We are exploring the idea of developing safety standards that AI companies might voluntarily adhere to, and potentially be certified for.

For example, AIs that pass the “autonomous replication” threshold above might be subjected to requirements along these lines:

  • Security: sufficiently capable models should be well-protected against theft attempts.
  • Monitoring: sufficiently capable models should be well-monitored so that unintended actions can be quickly noticed and addressed.
  • Alignment: sufficiently capable models should consistently behave in line with their users’ and developers’ intent, and should have low risk of doing things like deceiving and manipulating humans toward some unintended end.

Safety standards could make it harder for companies to casually move forward with dangerous models; could reassure those outside the company that catastrophic risk is unlikely; and could increase incentives for alignment research.

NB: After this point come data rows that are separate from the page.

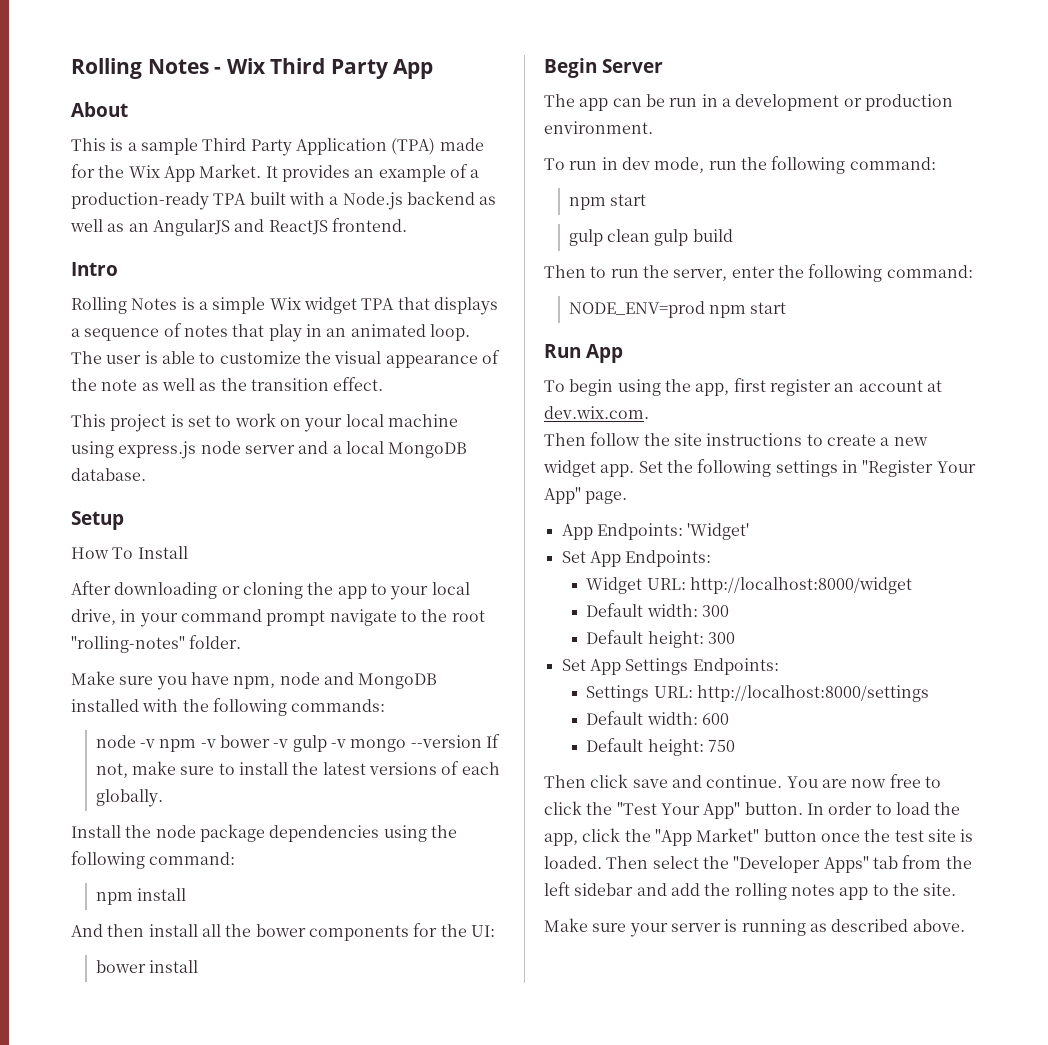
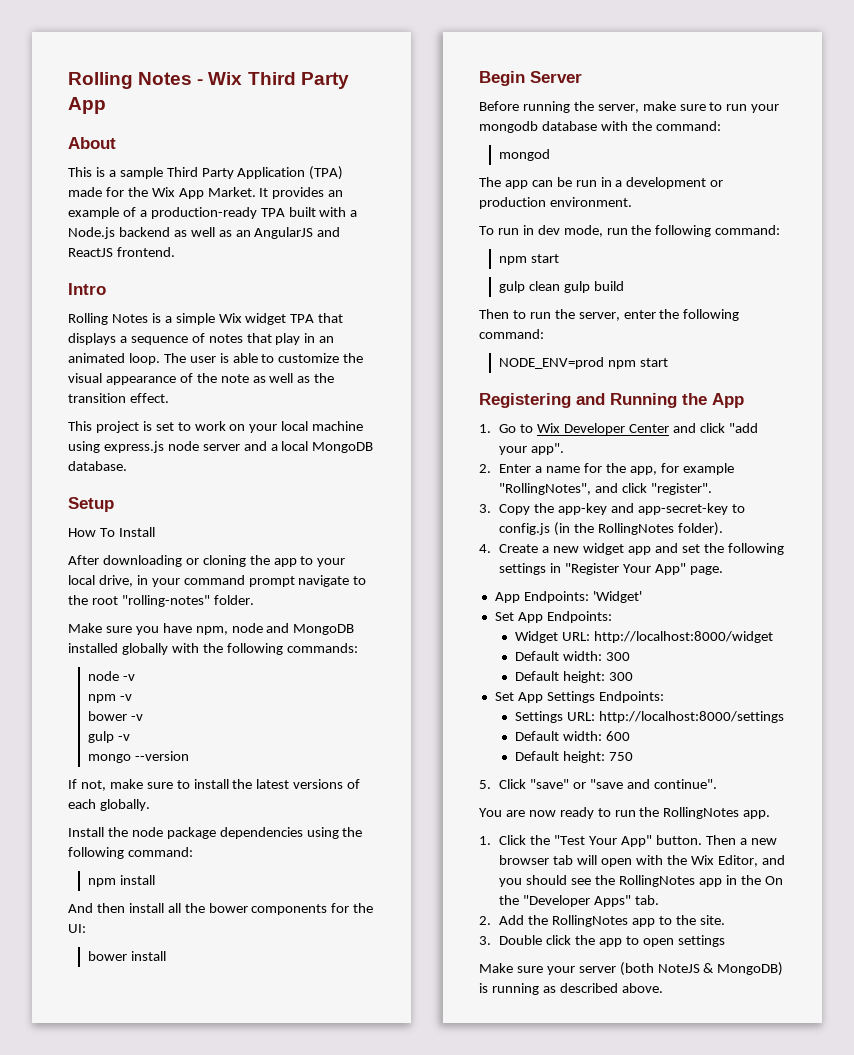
(139, 705) none -> [121,643,168,655] globally
(156, 743) none -> (136, 677) //
(216, 743) none -> (133, 697) //
(289, 743) none -> (144, 717) //
(347, 743) none -> (131, 737) //
(482, 741) none -> (190, 756) //
(664, 66) none -> [479,101,780,113] [479,121,721,133] [499,149,551,161] // Before running the server, make sure to run your mongodb database with the command: // mongod
[544,344,624,363] [544,378,942,396] [544,406,649,419] [544,432,928,446] [543,460,663,477] Run App // To begin using the app, first register an account at dev.wix.com. // Then follow the site instructions to create a new widget app. Set -> [479,393,744,408] [479,423,758,435] [499,443,565,455] [479,463,734,475] [499,483,713,495] [479,503,745,515] [499,522,724,536] [479,543,700,555] Registering and Running the App // 1. Go to Wix Developer Center and click "add your app". // 2. Enter a name for the app, for example "RollingNotes", and click "register". // 3. Copy the app-key and app-secret-key to config.js (in the RollingNotes folder). // 4. Create a new widget app and set
[544,774,941,788] [544,801,582,815] Then click save and continue. You are now free to click -> [479,779,717,789] [479,807,771,819] [479,835,527,845] 5. Click "save" or "save and continue". // You are now ready to run the RollingNotes app. // 1. Click
[806,802,961,815] [544,828,974,846] [544,855,972,873] [544,882,957,900] In order to load the app, click the "App Market" button once the test site is loaded. Then select the "Developer Apps" tab from the left sidebar and add the rolling notes app to the site. -> [705,835,777,845] [499,855,785,867] [499,875,783,887] [499,895,660,907] [479,915,725,927] [479,935,725,947] Then a new browser tab will open with the Wix Editor, and you should see the RollingNotes app in the On the "Developer Apps" tab. // 2. Add the RollingNotes app to the site. // 3. Double click the app to open settings
(721, 927) none -> [619,962,784,976] (both NoteJS & MongoDB)

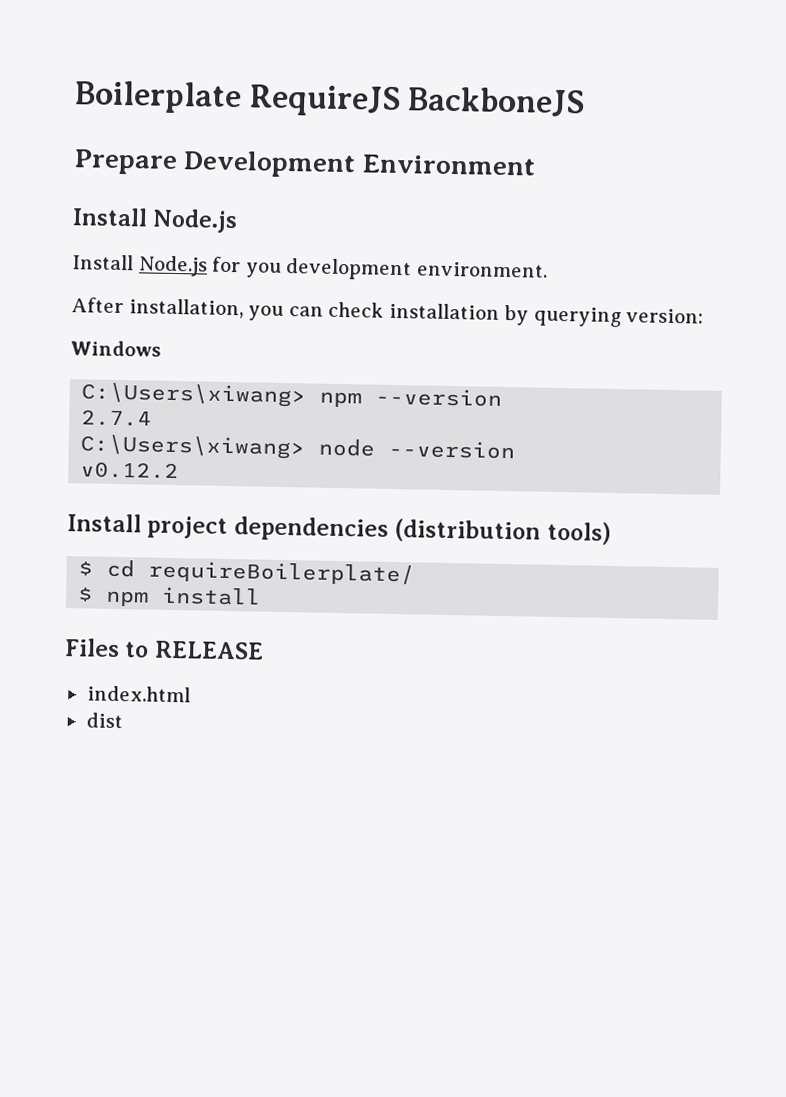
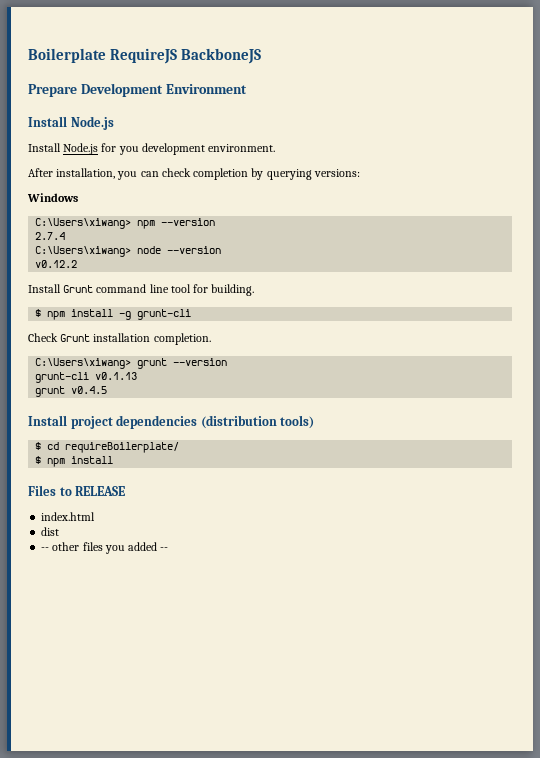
[388,302,500,320] installation -> [193,168,249,180] completion
[626,308,705,324] version: -> [313,169,360,177] versions:
(180, 470) none -> [28,284,255,296] [35,309,192,320] [28,333,211,345] [35,358,228,369] [35,372,138,383] [35,386,108,397] // Install Grunt command line tool for building. // $ npm install -g grunt-cli // Check Grunt installation completion. // C:\Users\xiwang> grunt --version // grunt-cli v0.1.13 // grunt v0.4.5
(123, 720) none -> [41,542,169,554] // -- other files you added --

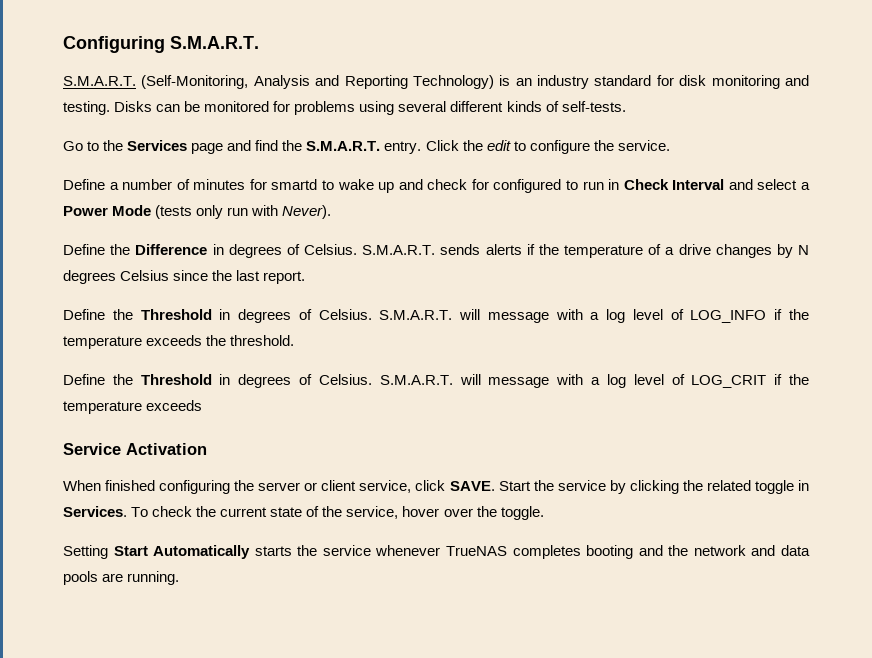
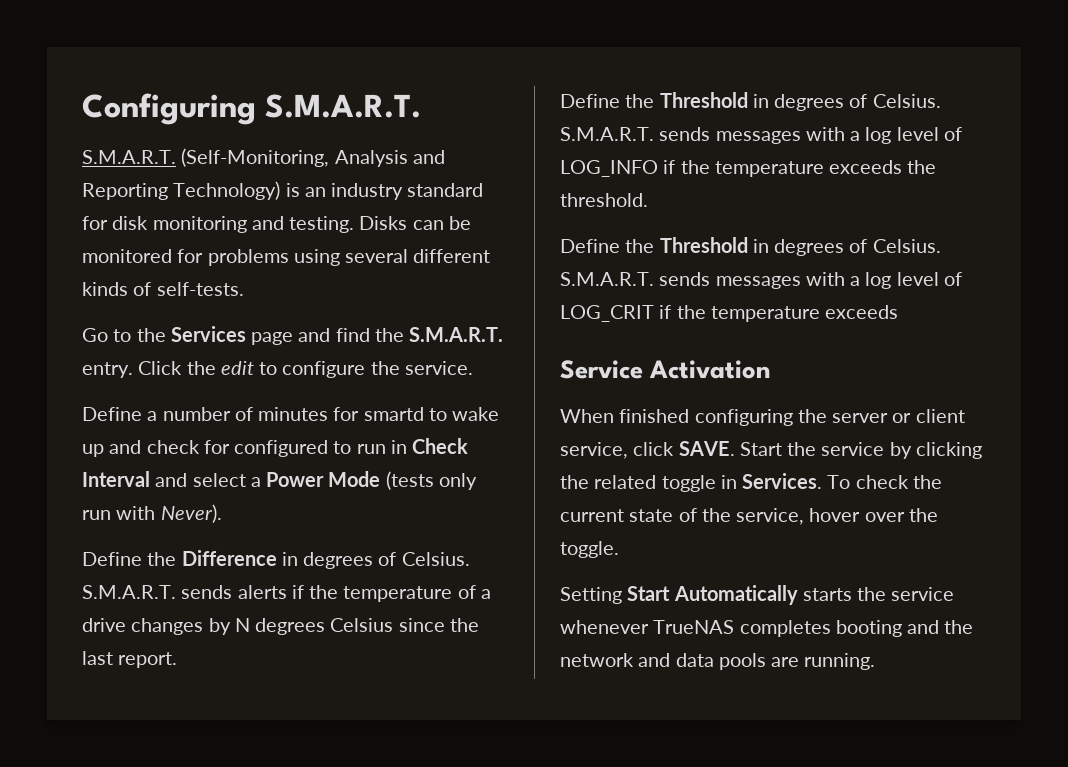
[459,309,549,323] will message -> [659,127,801,144] sends messages
[459,374,550,388] will message -> [659,272,801,289] sends messages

We aren’t sure yet whether we’ll establish safety standards. It’s something we’re exploring preliminarily.

About the team

The project is run by Elizabeth (Beth) Barnes. It is housed at the Alignment Research Center (ARC). The project is advised by ARC CEO Paul Christiano, and also Holden Karnofsky. We have a small team of employees and contractors. The project is largely siloed from ARC’s other work.

This is early-stage, experimental work. We haven’t yet completed what we consider an authoritative evaluation of an AI model, and we are learning as we go about the best ways to coordinate with AI companies on evaluations. We’re grateful to our partners for collaborating on this experimental work.

  1. For instance, an anonymous user set up ChatGPT with the ability to run code and access the internet, prompted it with the goal of ”destroy humanity,” and set it running.

  2. There are reasons to expect goal-directed behavior to emerge in AI systems, and to expect that superficial attempts to align ML systems will result in sycophantic or deceptive behavior - “playing the training game” - rather than successful alignment.

  3. Such as “The AI is restricted to certain actions, and strong security prevents someone from stealing it and using it for other actions,” or such as “The AI is demonstrably aligned.”